Though Johnny remained Earth-bound—not becoming a Guardian himself—his connection to Clivilius grew stronger through collaboration. His role involved selecting and preparing animals for inter-dimensional transfer, coordinating with Jarod James who had become a Guardian and Beatrix's partner in the Bixbus enterprise. The work transformed his relationship with the Menagerie, shifting it from mere smuggling front to hub of quiet ecological impact.
The 2020s and Continued Operations
By the mid-2020s, Johnny Alfred Ryman had reached his sixties whilst maintaining The Whispering Menagerie's dual identity—legitimate pet retail providing cover for operations that authorities would find difficult to comprehend, let alone prosecute. The front-of-house commerce continued as it had for decades: local families purchasing guinea pigs and goldfish, farmers buying working dog supplies, occasional school groups visiting Trevor the blue-tongued lizard.

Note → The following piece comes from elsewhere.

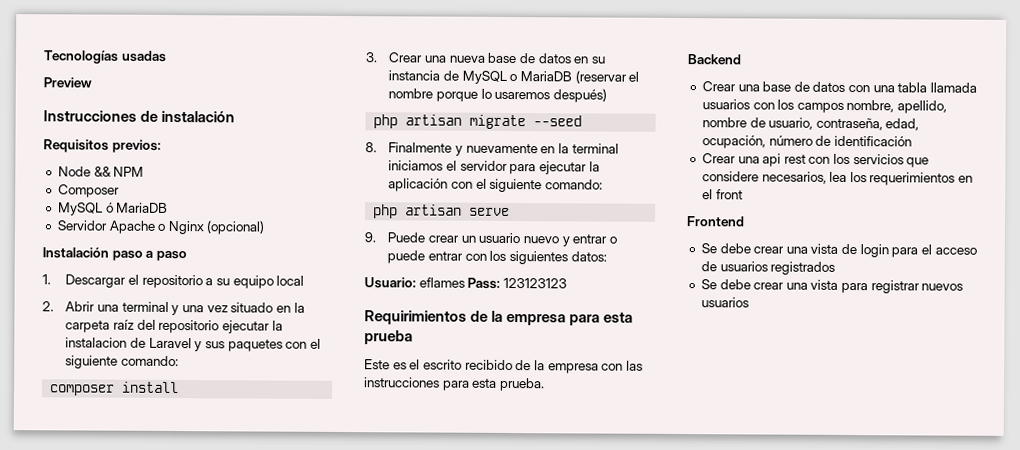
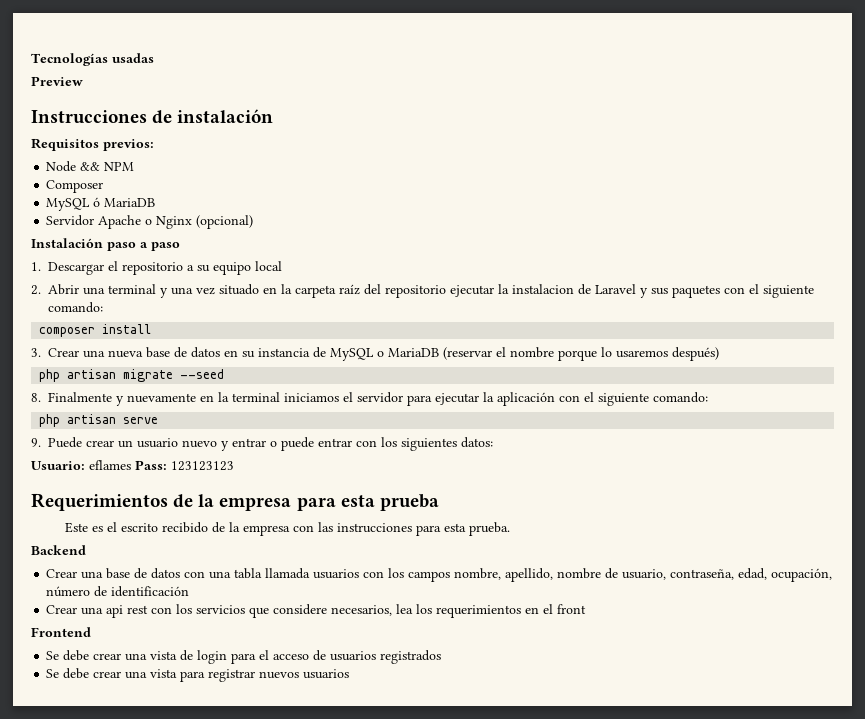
[364,310,467,325] Requirimientos -> [31,493,168,511] Requerimientos

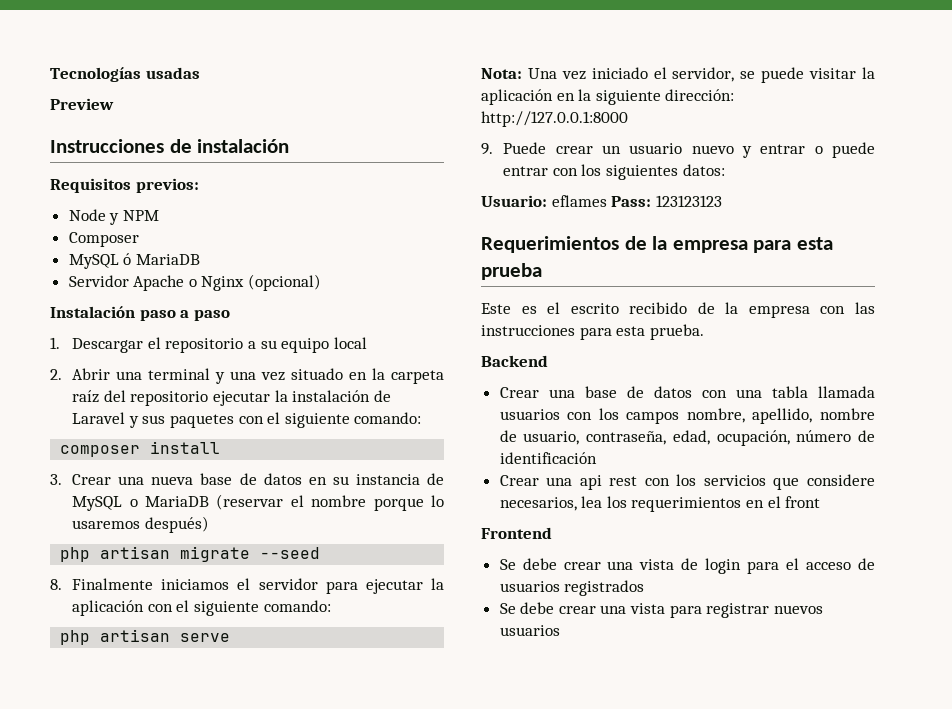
[80,162,101,171] && -> [109,213,120,225] y
[512,284,574,294] instalacion -> [292,390,371,402] instalación
[116,392,280,406] y nuevamente en la terminal -> (154, 584) none
(159, 420) none -> [481,67,875,83] [481,89,735,105] [481,111,628,127] // Nota: Una vez iniciado el servidor, se puede visitar la aplicación en la siguiente dirección: http://127.0.0.1:8000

The basement operations evolved significantly following the 2018 Clivilius connection. Johnny's sourcing criteria shifted to prioritise breeding potential, genetic diversity, and ecological functionality over rarity or visual appeal. His network contacts received requests that must have seemed peculiar—less emphasis on spectacular morphs and more interest in robust, adaptable individuals capable of establishing wild populations. The holding periods lengthened as animals underwent preparation for conditions they would encounter in Bixbus's developing ecosystem.
The Southern Protection Front's scrutiny intensified as Johnny's operational shift became apparent through changed trading patterns. Their late 2019 investigation, conducted by an inspector aligned with the organisation, threatened to expose the Bixbus connection. Johnny's relationships with Guardians enabled him to deflect this threat, constructing elaborate explanations that the Front accepted—though the equilibrium remained perpetually unstable, requiring constant vigilance and willingness to adapt.
Throughout this period, Johnny found respite in the tranquillity of the Derwent River, fishing in the same waters where his childhood fascination with wildlife began. These quiet hours provided counterbalance to the complexities of his double life, connecting his operations to the genuine love of nature that had motivated his entire trajectory. Maximus the python remained his primary companion, their silent relationship continuing in the basement where worlds intersected.
Family connections persisted despite the gulf between Johnny's path and his siblings' conventional trajectories. Thomas occasionally helped with repairs to the shop, his mechanical skills serving the Menagerie's legitimate maintenance needs. Alice, though sceptical of her brother's "wildlife shop," maintained the closeness that childhood bonds had established. George and Ivy remained proud of Johnny's business, unaware of its underground aspects, representing continuity with the working-class values that had shaped his character even as his career diverged dramatically from anything they might have anticipated.